▸ **Assignment**: An exact copy of all the entries is needed, with no images in it.

Detected change data
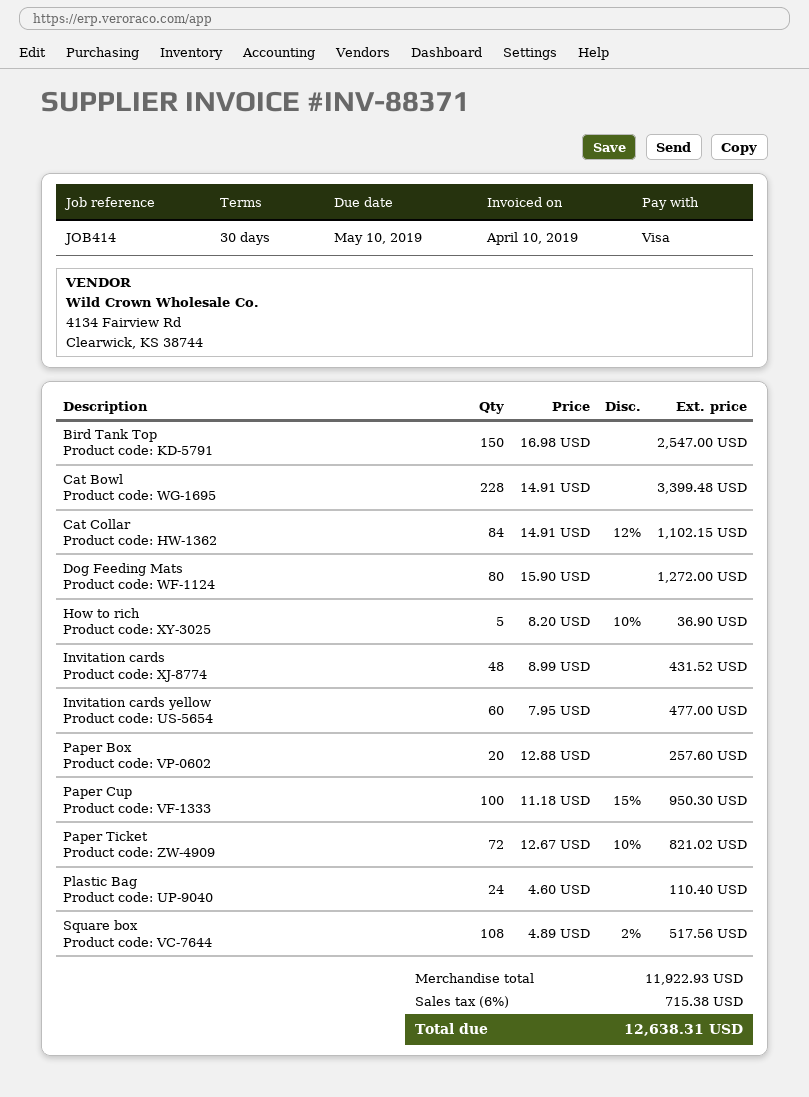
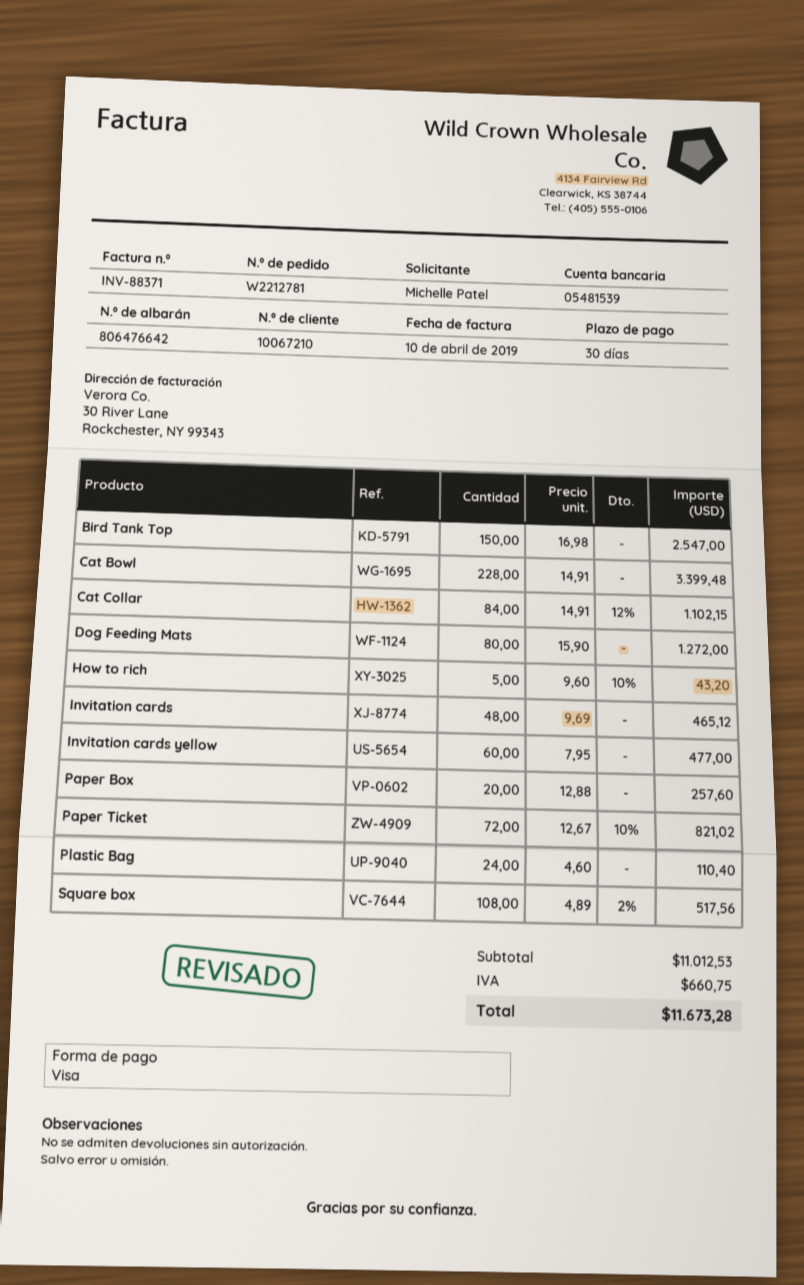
How to rich: 5 x 8.20 - 10% = 36.90 -> 5 x 9.60 - 10% = 43.20
Invitation cards: 48 x 8.99 = 431.52 -> 48 x 9.69 = 465.12
Paper Cup: 100 x 11.18 - 15% = 950.30 -> none
subtotal: 11922.93 -> 11012.53
tax: 715.38 -> 660.75
total: 12638.31 -> 11673.28

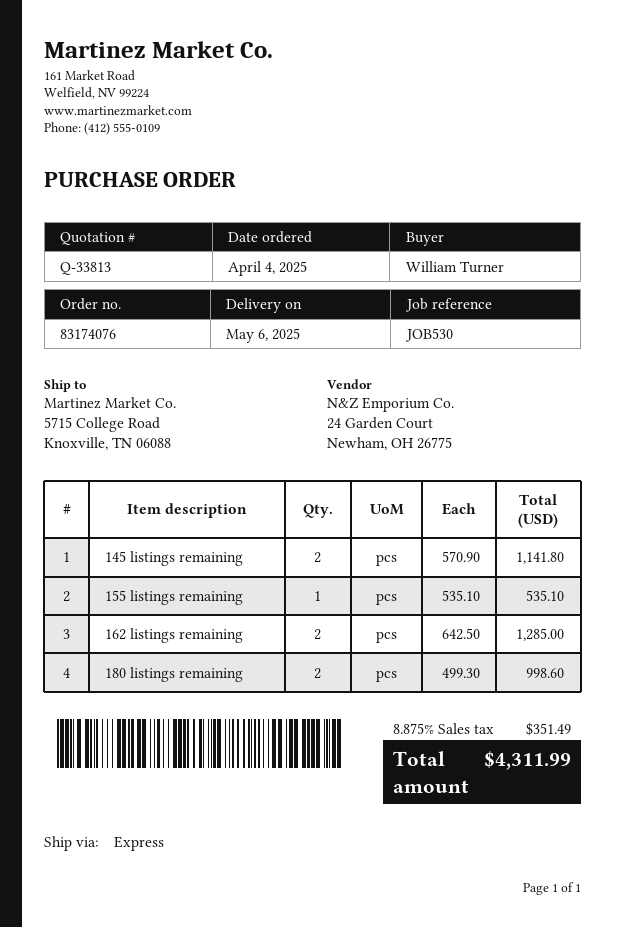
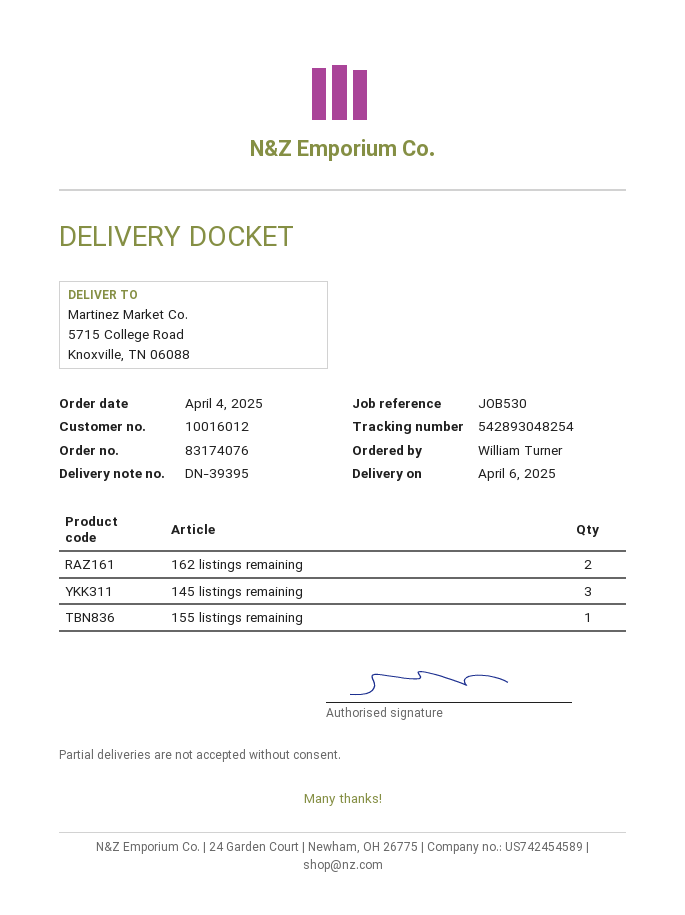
delivery date: 2025-05-06 -> 2025-04-06
145 listings remaining: 2 -> 3
180 listings remaining: 2 -> none

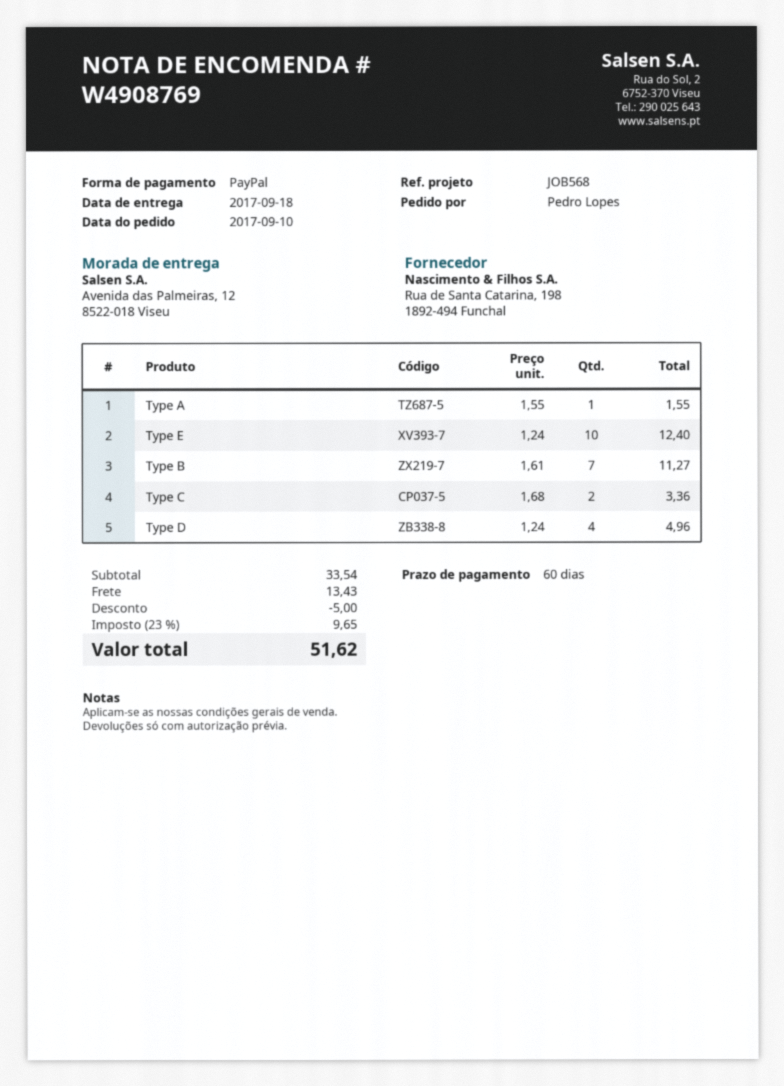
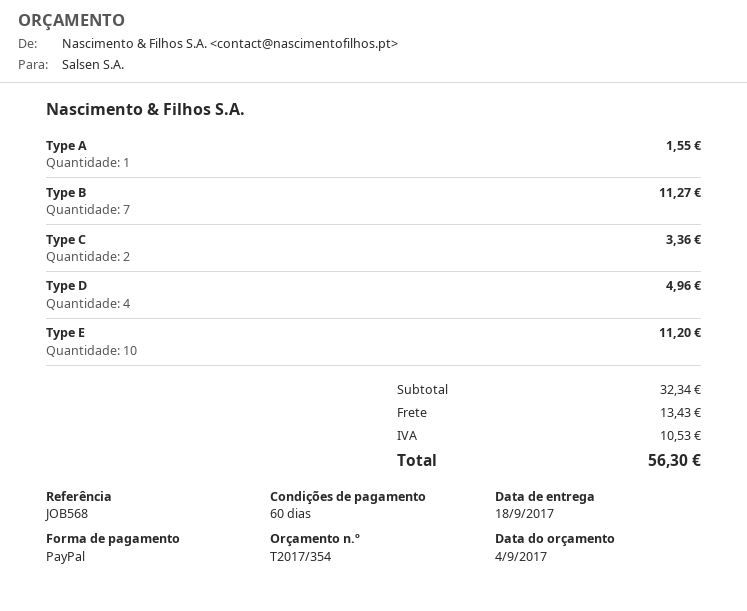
Type E: 10 for 12.40 -> 10 for 11.20
subtotal: 33.54 -> 32.34
discount: 5.00 -> none
tax: 9.65 -> 10.53
total: 51.62 -> 56.30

▸ **Exercise response**:
How to rich: 5 x 8.20 - 10% = 36.90 -> 5 x 9.60 - 10% = 43.20
Invitation cards: 48 x 8.99 = 431.52 -> 48 x 9.69 = 465.12
Paper Cup: 100 x 11.18 - 15% = 950.30 -> none
subtotal: 11922.93 -> 11012.53
tax: 715.38 -> 660.75
total: 12638.31 -> 11673.28

delivery date: 2025-05-06 -> 2025-04-06
145 listings remaining: 2 -> 3
180 listings remaining: 2 -> none

Type E: 10 for 12.40 -> 10 for 11.20
subtotal: 33.54 -> 32.34
discount: 5.00 -> none
tax: 9.65 -> 10.53
total: 51.62 -> 56.30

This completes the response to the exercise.